# Leleupi and color variations.



## ILCichlid (Feb 27, 2012)

I picked up some Leleupi fry today from a local hobbyist and expecting them to be the common but nice looking yellow version, I found that the parents were actually the bright orange version with the males having the bluish/black mouth coloring which are almost impossible to find in any shop around here.

Having never kept these before but having done some research on this species I found a lot of mixed information on the Orange version. So if anyone here has kept leleupi and could give a little incite, I'd appreciate it.

I have read some things that actually give these the name of Longior rather than Leleupi but others that say they are now just called Leleupi "Orange. What is the current up to date species? and is their any other real difference between the orange and yellow species?

I also understand that they are pretty slow growing but has anyone raised fry who could tell me when the orange ones start to show their orange?


----------



## fmueller (Jan 11, 2004)

I bought my leleupi from a local breeder who is renowned for her bright yellow strain. When I got them they were a very light, lemon yellow. I have seen adults at the breeder and also in other people's homes who bought them, and they were the same color - lemon yellow, no black around the mouth.

Now here is the catch - I am keeping mine over black substrate while the breeder and most other folks use a very light colored sand! Within weeks, if not days, my leleupi turned orange brown with pronounced black around the mouths, especially in the males.

There are definitely color variations in leleupi, but the environment, especially the color or the rocks and substrate, in which they are kept also play a huge role. I was lucky in choosing bright yellow ones to keep over dark substrate even if they turned orange, because if I had chosen orange ones to begin with, they might have turned out a drab brown!









_This strain of leleupi is bright lemon yellow when kept over a light substrate._


----------



## Riverwater (Nov 3, 2010)

I have struggled to find a bright yellow strain for a long time now. Had a lot of oranges, and a lot of orange-yellowish, and faded yellowish kinds.


----------



## ILCichlid (Feb 27, 2012)

Ah all you find here is bright yellow normally


----------



## Razzo (Oct 17, 2007)

fmueller said:


> _This strain of leleupi is bright lemon yellow when kept over a light substrate._


Frank, you have beautiful tanks and fish and the photography skills necessary to show them off. Always enjoy seeing your pics.


----------



## 24Tropheus (Jun 21, 2006)

Funny these are not my fav fish but saw a pair so orange and big in my local cichlid auction even I had to buy them. Settling in nicely in the six foot with all manner of fish.
I understand that the orange were originaly a slightly orange wild type that was later bred more orange by our German and Dutch friends. Hence the sometimes used name Dutch orange.
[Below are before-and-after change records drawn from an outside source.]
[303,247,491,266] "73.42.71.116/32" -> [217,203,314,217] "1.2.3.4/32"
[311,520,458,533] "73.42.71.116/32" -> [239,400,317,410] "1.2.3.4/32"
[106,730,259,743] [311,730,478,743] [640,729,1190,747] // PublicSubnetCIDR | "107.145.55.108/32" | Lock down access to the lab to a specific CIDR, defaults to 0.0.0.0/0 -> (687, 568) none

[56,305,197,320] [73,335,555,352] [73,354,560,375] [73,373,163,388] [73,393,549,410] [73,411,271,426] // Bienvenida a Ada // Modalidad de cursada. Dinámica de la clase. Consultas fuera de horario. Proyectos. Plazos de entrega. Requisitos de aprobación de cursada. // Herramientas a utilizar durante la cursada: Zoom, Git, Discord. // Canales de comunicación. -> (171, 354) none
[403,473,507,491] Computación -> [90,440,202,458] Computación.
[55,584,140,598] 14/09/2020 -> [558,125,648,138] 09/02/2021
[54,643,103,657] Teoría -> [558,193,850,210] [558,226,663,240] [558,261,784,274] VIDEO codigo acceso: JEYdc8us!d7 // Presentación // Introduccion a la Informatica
You need to ask your breeder which sort he has. Wild type or selected wild type.
Sorry not bred the orange guys yet, so no idea when they colour orange rather than yellow.

Funny in the UK bright yellow is the norm and orange the rare type. :thumb:

Must try and get a photo of them (Only had them a week). A bit more orange/glow than the first one on profile http://www.cichlid-forum.com/profiles/s ... hp?id=1614. More like the ones 4th or 5th photo.

Of caurse may need to feed em red colour enhancing foods or they may fade to yellow.

All the best James


----------



## ILCichlid (Feb 27, 2012)

The breeder just knew them as leleupi and I thought I was going to pick up fry of the yellow version but when I got there and saw the parent's tank, They were all an extremely bright orange with the darkened blue/black lips on 2-3 of them that are probably the males. She actually didn't know that the standard and easier to find version is yellow or that there was a yellow version.

The parents looked similiar to this one in color. http://www.bigskycichlids.com/images/Nleluepi3.jpg


----------